Saturday, October 26, 2013

The Worst Tomboy in the Village

I finished reading Two-Spirit People Thursday night, and I'll have more to say about it soon.  But I noticed something interesting when I came to the final section, which is the transcription of a conversation among several of the academic contributors to the volume and several mostly non-academic two-spirit Indians.

One of the academic participants was Sabine Lang, whose paper I wrote about a couple of days ago.  She wrote, you'll remember, that "In Western culture, a homosexual relationship is defined as being between ... two individuals who are of the same sex and the same gender." I objected that there is no single definition of homosexuality "in Western culture," and argued that the idea of homosexuality as a relationship between two individuals of the same sex but different genders is prevalent in the West, as in much of the world.

At one point in the conversation, Sabine Lang says:
I am what my culture defines as a lesbian.  I do not think I ever had to cope with a lot of internalized homophobia; growing up as a child who was different from other kids in a number of ways.  When I was ten I read scientific books on human evolution and dinosaurs long before dinosaurs became popular; I was the worst tomboy in the village; when all the other teenagers were having wild parties, I devoted my evenings to the creation of watercolors and oil paintings and my weekends to the composition of short stories.  The discovery that I was a lesbian did not really come as a shock to me.
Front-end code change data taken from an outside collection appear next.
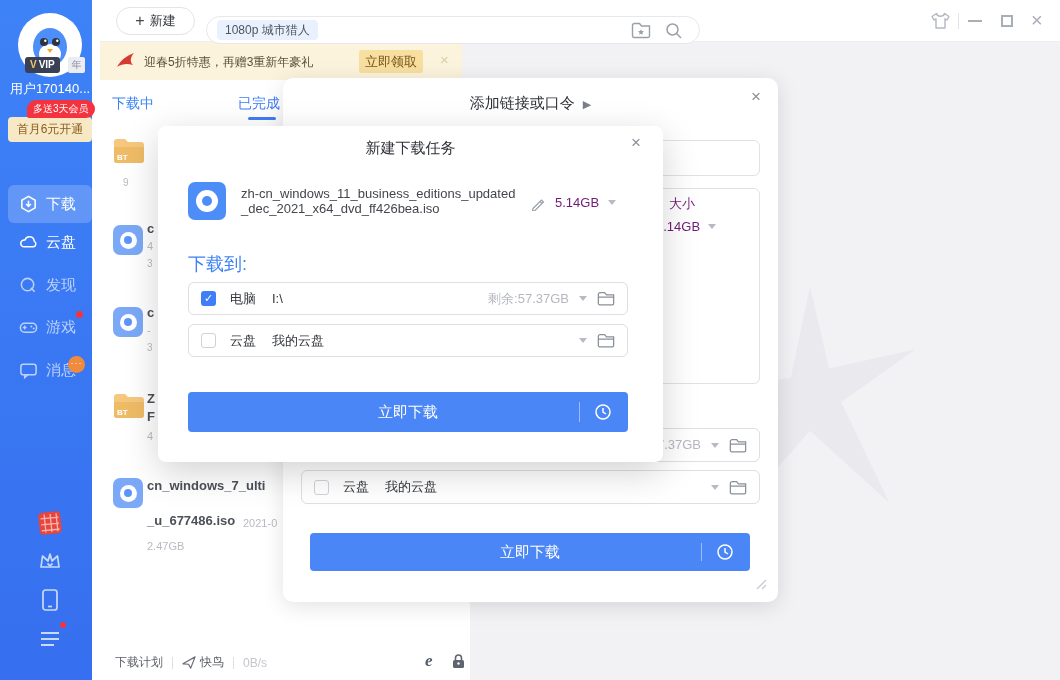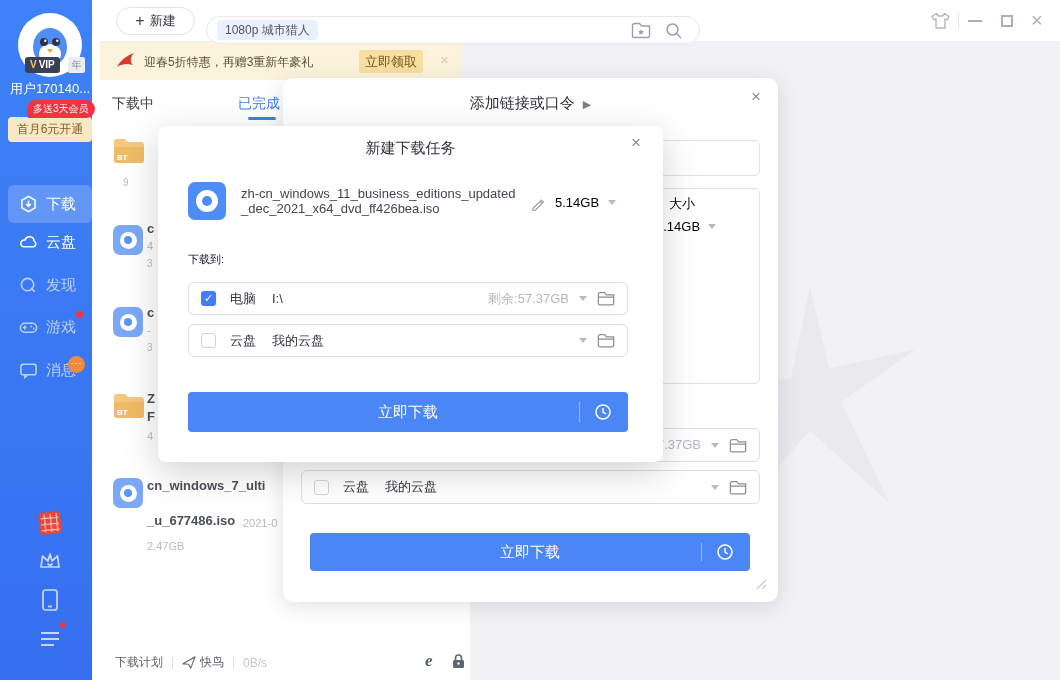--- a/index.html
+++ b/index.html
@@ -61,40 +61,40 @@
   .dest-row { border:1px solid #DEDEE3; border-radius:6px; background:#fff; display:flex; align-items:center; padding:0 12px; font-size:13px; color:#33363c; }
   .cbx { width:15px; height:15px; border-radius:3px; margin-right:14px; flex:none; }
   .cbx.on { background:#3F7EF7; color:#fff; font-size:11px; line-height:15px; text-align:center; }
   .cbx.off { border:1.5px solid #CFD2D8; background:#fff; }
   .row-path { margin-left:16px; }
   .row-right { margin-left:auto; display:flex; align-items:center; gap:10px; }
   .remain { font-size:13px; color:#B5B8BE; }
   .caret { width:0; height:0; border-left:4px solid transparent; border-right:4px solid transparent; border-top:5px solid #B6BAC2; }
   .dl-btn { background:#4A86F6; border-radius:4px; display:flex; align-items:center; justify-content:center; color:#fff; font-size:15px; }
   .dl-btn .divider { position:absolute; right:48px; top:10px; bottom:10px; width:1px; background:rgba(255,255,255,.45); }
-  .muted { color:#000000; }
+  .muted { color:#701a75; }
 
   
   #statusbar { left:100px; top:645px; width:370px; height:35px; background:#fff; z-index:2; display:flex; align-items:center; padding-left:15px; font-size:12px; color:#5a5e66; }
   .sb-sep { width:1px; height:12px; background:#DDDFE3; margin:0 9px; }
   svg { display:block; }
 </style>
 </head>
 <body>
 
 <div id="app">
 
   <div id="gray-bg" class="abs"></div>
 
   <svg id="watermark" class="abs" viewBox="0 0 100 100">
     <path d="M50 2 L58 36 L94 28 L63 50 L83 92 L50 62 L20 96 L37 55 L4 44 L42 40 Z" fill="#E9E9EE"></path>
   </svg>
 
   <div id="list-panel" class="abs">
-    <div class="abs tab" style="left:12px;top:15px;color:#404040;">下载中</div>
+    <div class="abs tab" style="left:12px;top:15px;color:#3b82f6;">下载中</div>
     <div class="abs tab" style="left:138px;top:15px;color:#3F7EF7;">
       <span>已完成</span>
       <span style="font-weight:bold;margin-left:5px;">5</span>
     </div>
     <div class="abs tab-underline"></div>
 
     <div class="abs" style="left:13px;top:58px;">
       <svg width="32" height="28" viewBox="0 0 32 28">
         <path d="M1 4 a3 3 0 0 1 3-3 h8 l3 3 h13 a3 3 0 0 1 3 3 v15 a3 3 0 0 1 -3 3 h-24 a3 3 0 0 1 -3-3 z" fill="#F5C87E"></path>
         <path d="M1 9 h30 v13 a3 3 0 0 1 -3 3 h-24 a3 3 0 0 1 -3-3 z" fill="#EFBB66"></path>
@@ -317,21 +317,21 @@
       <div>_dec_2021_x64_dvd_ff426bea.iso</div>
     </div>
     <svg class="abs" style="left:373px;top:70px;" width="15" height="15" viewBox="0 0 15 15">
       <path d="M2 12.5 L10.5 4 L12.5 6 L4 14.5 L1.5 15 Z M9 5.5 L11 7.5" fill="none" stroke="#9AA0A8" stroke-width="1.2"></path>
     </svg>
     <div class="abs muted" style="left:397px;top:69px;font-size:13px;display:flex;align-items:center;gap:9px;">
       <span>5.14GB</span>
       <span class="caret"></span>
     </div>
 
-    <div class="abs" style="left:30px;top:126px;font-size:11px;color:#0f172a;">下载到:</div>
+    <div class="abs" style="left:30px;top:126px;font-size:18px;color:#3b82f6;">下载到:</div>
 
     <div class="abs dest-row" style="left:30px;top:156px;width:440px;height:33px;">
       <span class="cbx on">✓</span>
       <span>电脑</span>
       <span class="row-path">I:\</span>
       <span class="row-right">
         <span class="remain">剩余:57.37GB</span>
         <span class="caret"></span>
         <svg width="18" height="15" viewBox="0 0 20 16">
           <path d="M1.5 3.5 a2 2 0 0 1 2-2 h5 l2 2.5 h8 v9.5 a1.5 1.5 0 0 1 -1.5 1.5 h-14 a1.5 1.5 0 0 1 -1.5-1.5 z M1.5 6.5 h17" fill="none" stroke="#8A8F98" stroke-width="1.4"></path>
It was just another aspect of being myself.  As it turned out, it was also no surprise to those close to me [305; boldface added].
Now, maybe I'm making too much of the words I put into bold type.  It might be that Lang meant to say that being a "tomboy" is merely one of the ways she "was different from other kids", and didn't mean to emphasize that one aspect of her difference as relevant to being a lesbian.  But it still seems to me that she thinks of gender difference as playing some role in her homosexuality, as many gay people do, no matter what their politics.  When Chastity Bono came out as lesbian and published her book Family Outing she wrote, "[A]s a child, I always felt there was something different about me. I'd look at other girls my age and feel perplexed by their obvious interest in the latest fashion, which boy in class was the cutest, and who looked the most like cover girl Christie Brinkley. When I was 13, I finally found a name for exactly how I was different. I realized I was gay."  (Later, of course, Bono came out as transgendered.)  The strongly feminist lesbian cartoonist Alison Bechdel, in her memoir Fun Home, wrote about her coming to recognize her lesbianism mostly in gendered terms: she was always a tomboy, in conflict with her feminine, closeted gay father, who wanted her to be the little girl he wanted to be himself.  Her boyishness is described in detail; her desire for other girls is simply there.

Once again: I have no idea what relation gender actually has to sexual orientation, partly because I don't know what "gender" is.  I'm just objecting when Western academics pretend that our culture defines homosexuality apart from gender, when in fact it mostly does not -- and their personal experience conforms to a gendered model.